Exercise materials ▸
Segment Open

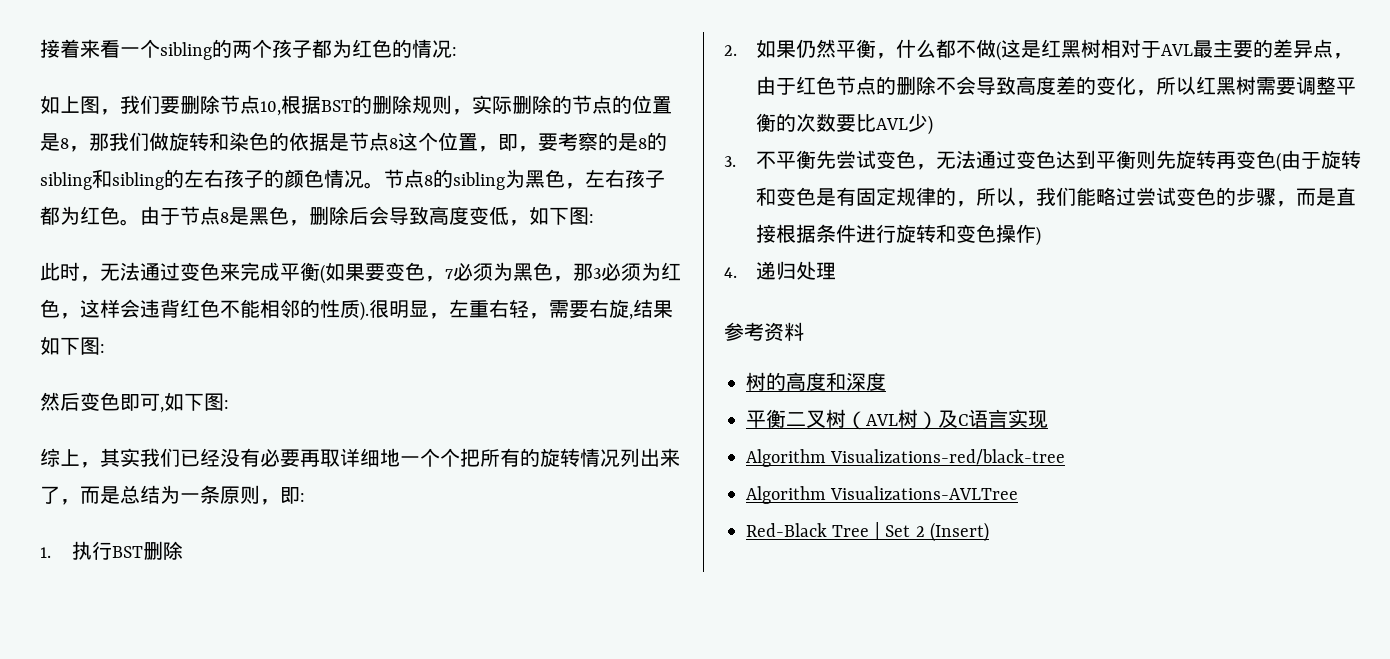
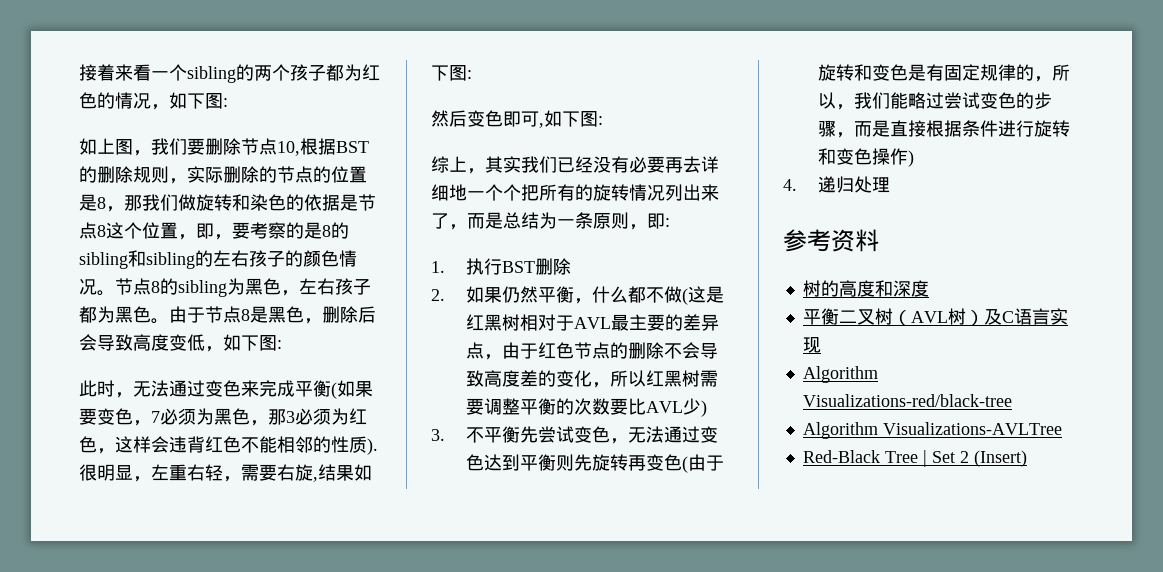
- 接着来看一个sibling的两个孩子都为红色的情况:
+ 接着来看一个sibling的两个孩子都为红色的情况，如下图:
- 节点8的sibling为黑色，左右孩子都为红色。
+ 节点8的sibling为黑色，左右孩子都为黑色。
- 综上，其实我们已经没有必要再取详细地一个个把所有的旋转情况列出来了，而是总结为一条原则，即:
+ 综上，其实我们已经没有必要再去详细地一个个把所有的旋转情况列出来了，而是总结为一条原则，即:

Segment Closed
Segment Open

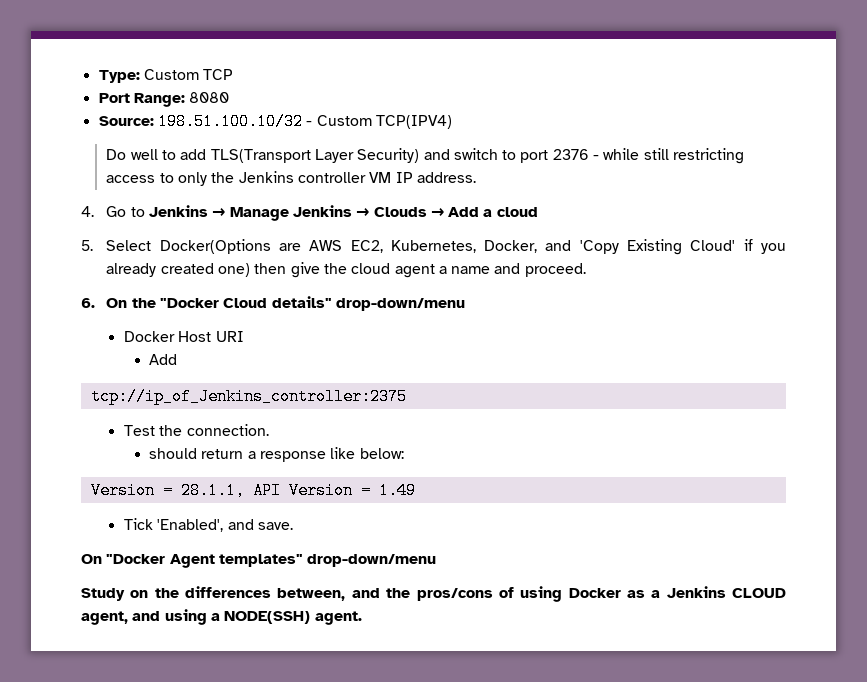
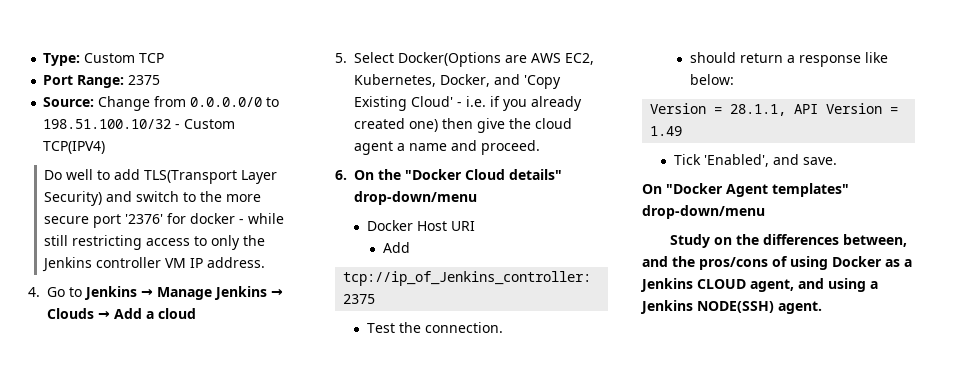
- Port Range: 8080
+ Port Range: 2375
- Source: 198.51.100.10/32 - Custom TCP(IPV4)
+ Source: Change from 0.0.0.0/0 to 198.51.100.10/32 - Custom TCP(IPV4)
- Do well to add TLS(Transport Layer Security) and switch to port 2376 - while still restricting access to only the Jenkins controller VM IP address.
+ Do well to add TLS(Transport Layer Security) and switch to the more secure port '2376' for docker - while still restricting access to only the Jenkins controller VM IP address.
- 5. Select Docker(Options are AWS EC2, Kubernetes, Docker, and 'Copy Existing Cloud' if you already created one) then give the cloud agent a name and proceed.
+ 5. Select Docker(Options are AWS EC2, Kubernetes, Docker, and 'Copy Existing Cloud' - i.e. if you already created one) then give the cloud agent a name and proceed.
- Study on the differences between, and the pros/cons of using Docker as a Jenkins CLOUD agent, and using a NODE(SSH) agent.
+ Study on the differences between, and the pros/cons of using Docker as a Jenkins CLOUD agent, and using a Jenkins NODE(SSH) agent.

Segment Closed
Segment Open

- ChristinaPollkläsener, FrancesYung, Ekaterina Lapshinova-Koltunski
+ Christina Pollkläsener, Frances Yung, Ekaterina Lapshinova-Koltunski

Segment Closed

Whenever the word "Koltunski" appears in a line of the listing, copy out that line.

- ChristinaPollkläsener, FrancesYung, Ekaterina Lapshinova-Koltunski
+ Christina Pollkläsener, Frances Yung, Ekaterina Lapshinova-Koltunski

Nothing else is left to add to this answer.